A common thread running through all the talks was 'openness', a willingness to share information and ideas, collaborate and participate. Constance also informed us that the current space programme is made up of many countries working together - something which would have been unimaginable in the past. If former 'sparring partners', the US and Russia, can collaborate to achieve a common goal then why not business, the creative arts and science?
There was a feeling of grass roots activism afoot, a desire to work from the ground up, for people and with people – as Michael Schrage put it – “it's no longer DIY it's DIW – Design it With who?”.
A different world has begun to emerge during the last few years. People no longer want to depend on the 'Cathedrals' that Leonardo Bonnani spoke of but are looking to the 'Bazaars' for ideas, inspiration, innovation, community and authenticity. This was also a theme in Faythe Levine's fantastic film 'Handmade Nation' (which was screened as part of the Symposium at the DCA on Wednesday night).
Hazel White mentioned the special role that craftspeople and makers have – a deep understanding of the raw material they work with and the resonance and meaning that these materials have with people. This was evident in her 'Hamefarer's Kist' which utilised familiar materials – wood and wool - to create a piece which would engage even the most diehard technophobe.
Here is a video of the 'Kist' in action:

This idea of approaching design from a very human level arose during the discussion which followed the morning sessions when the panel discussed the idea that our bodies do more of our thinking than we realise. In many cases we have become dependent on machines to do things for us, however, as Leonardo pointed out we are not as dexterous with an ipad or a keyboard as we are with a fork. Alex from Chicks on Speed showed us a fantastic example of this as she and her collaborators actually used their own bodies as instruments with their 'bum-slap' percussion! Perhaps we need to trust ourselves and our bodies more and move back to more physical ways of engaging with objects, ideas, technology and each other.

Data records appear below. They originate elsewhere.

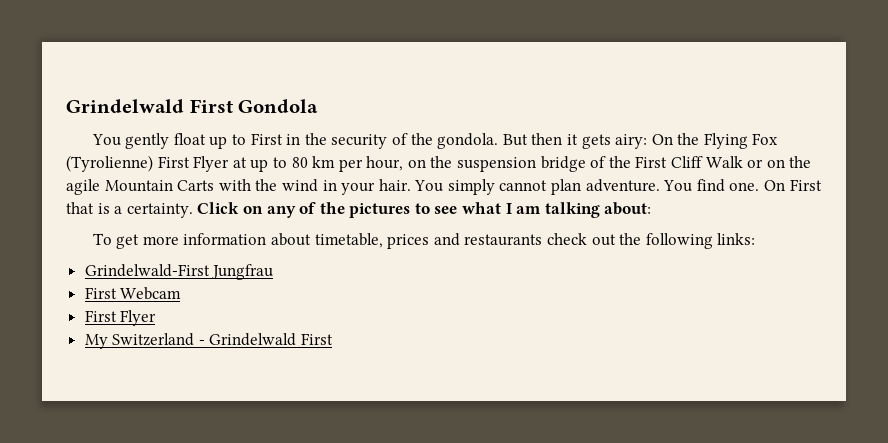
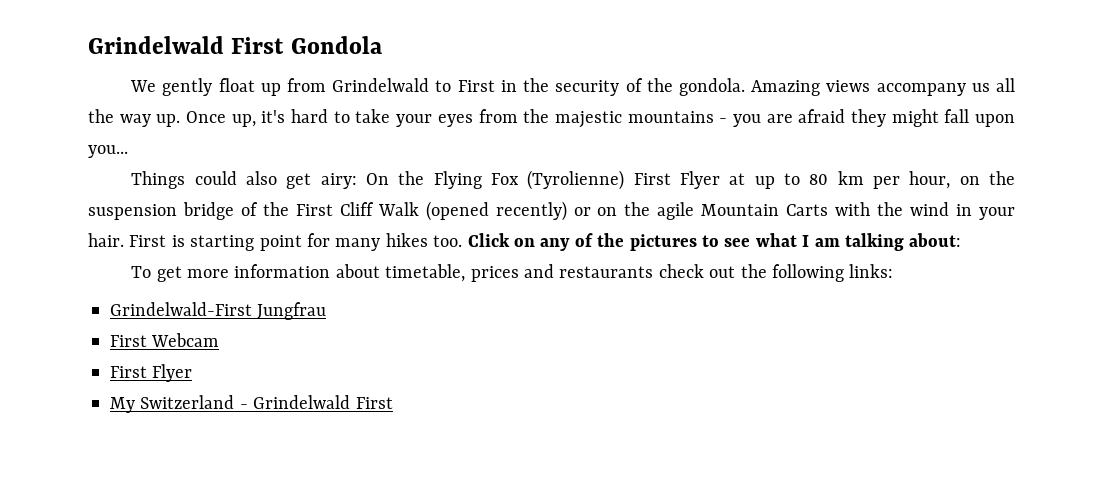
- You gently float up to First in the security of the gondola.
+ We gently float up from Grindelwald to First in the security of the gondola.
- But then it gets airy: On the Flying Fox (Tyrolienne) First Flyer at up to 80 km per hour, on the suspension bridge of the First Cliff Walk or on the agile Mountain Carts with the wind in your hair.
+ Amazing views accompany us all the way up. Once up, it's hard to take your eyes from the majestic mountains - you are afraid they might fall upon you...
+ Things could also get airy: On the Flying Fox (Tyrolienne) First Flyer at up to 80 km per hour, on the suspension bridge of the First Cliff Walk (opened recently) or on the agile Mountain Carts with the wind in your hair.
- You simply cannot plan adventure. You find one. On First that is a certainty.
+ First is starting point for many hikes too.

The Power of the Prototype
The physicality of prototypes and the innovation which can occur when designers and users interact with prototypes arose time and time again throughout the day.
According to Liz Sanders prototyping can and should occur at every stage of the design process and can help invite people into the conversation. A big part of Liz's approach is getting people to make rough prototypes and then talk about them - often they do not end up talking about the prototype but about their real feelings on a issue.
Hazel spoke about the bond which is created by 'making' with your participants and end users – this process relaxes them and allows you to ask probing questions and gain an insight into their lives.
During the panel discussion it was mentioned that it is easier to have a conversation around a prototype than around a screen and that prototypes can even help when dealing with professional and cultural language barriers.
The Power of not being Precious
Micheal Schrage described the idea of working closely with your participant, requesting feedback and inviting comment as 'Show and Ask' rather than 'Show & Tell.' Indeed this idea is not as new and radical as we would like to think, Cat Rossi showed us the example of Alessi designer Enzo Mari's DIY furniture. As far back as 1974 he was giving people the template to make their own 'designer furniture' out of cheap material which was available to them, inviting them to modify the design and send photographs back to him.
The Power of the Process
This was a common theme throughout all the presentations but, for me, it was Alex from Chicks on Speed who tied everything together when she spoke of the moment she and her collaborators realised that "the interesting bit is the process, not the final perfect thing”.

It was a privilege to gain insight into the processes of these amazing innovators on Day 1 – I can't wait to see what Day 2 will bring!